# WORK REQUEST
Repeat what the lines below say, word for word, and skip every image.

(Records from a collection)
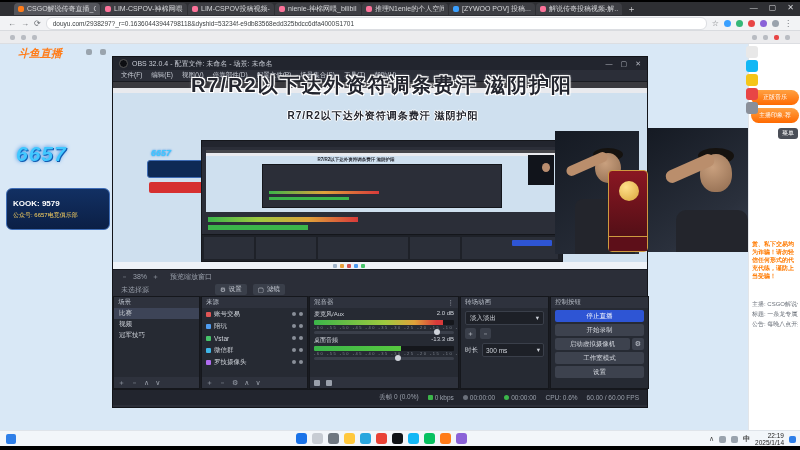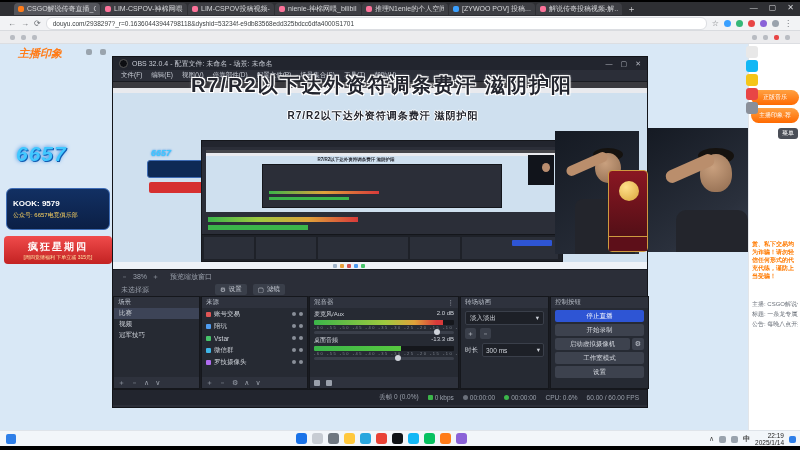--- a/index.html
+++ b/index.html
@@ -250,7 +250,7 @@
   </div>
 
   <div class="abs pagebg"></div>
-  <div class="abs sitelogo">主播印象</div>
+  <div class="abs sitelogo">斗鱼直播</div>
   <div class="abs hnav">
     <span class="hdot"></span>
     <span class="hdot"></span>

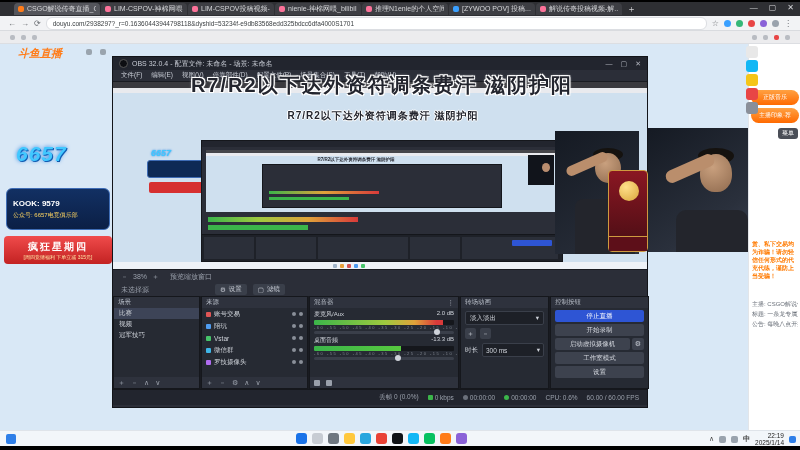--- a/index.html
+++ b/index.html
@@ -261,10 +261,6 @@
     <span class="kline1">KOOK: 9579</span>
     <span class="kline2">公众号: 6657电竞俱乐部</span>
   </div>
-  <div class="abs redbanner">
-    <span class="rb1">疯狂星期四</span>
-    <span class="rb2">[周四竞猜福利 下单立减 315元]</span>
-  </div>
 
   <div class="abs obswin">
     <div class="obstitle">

# RESULT FOR THIS EXERCISE
--- a/index.html
+++ b/index.html
@@ -250,7 +250,7 @@
   </div>
 
   <div class="abs pagebg"></div>
-  <div class="abs sitelogo">主播印象</div>
+  <div class="abs sitelogo">斗鱼直播</div>
   <div class="abs hnav">
     <span class="hdot"></span>
     <span class="hdot"></span>

--- a/index.html
+++ b/index.html
@@ -261,10 +261,6 @@
     <span class="kline1">KOOK: 9579</span>
     <span class="kline2">公众号: 6657电竞俱乐部</span>
   </div>
-  <div class="abs redbanner">
-    <span class="rb1">疯狂星期四</span>
-    <span class="rb2">[周四竞猜福利 下单立减 315元]</span>
-  </div>
 
   <div class="abs obswin">
     <div class="obstitle">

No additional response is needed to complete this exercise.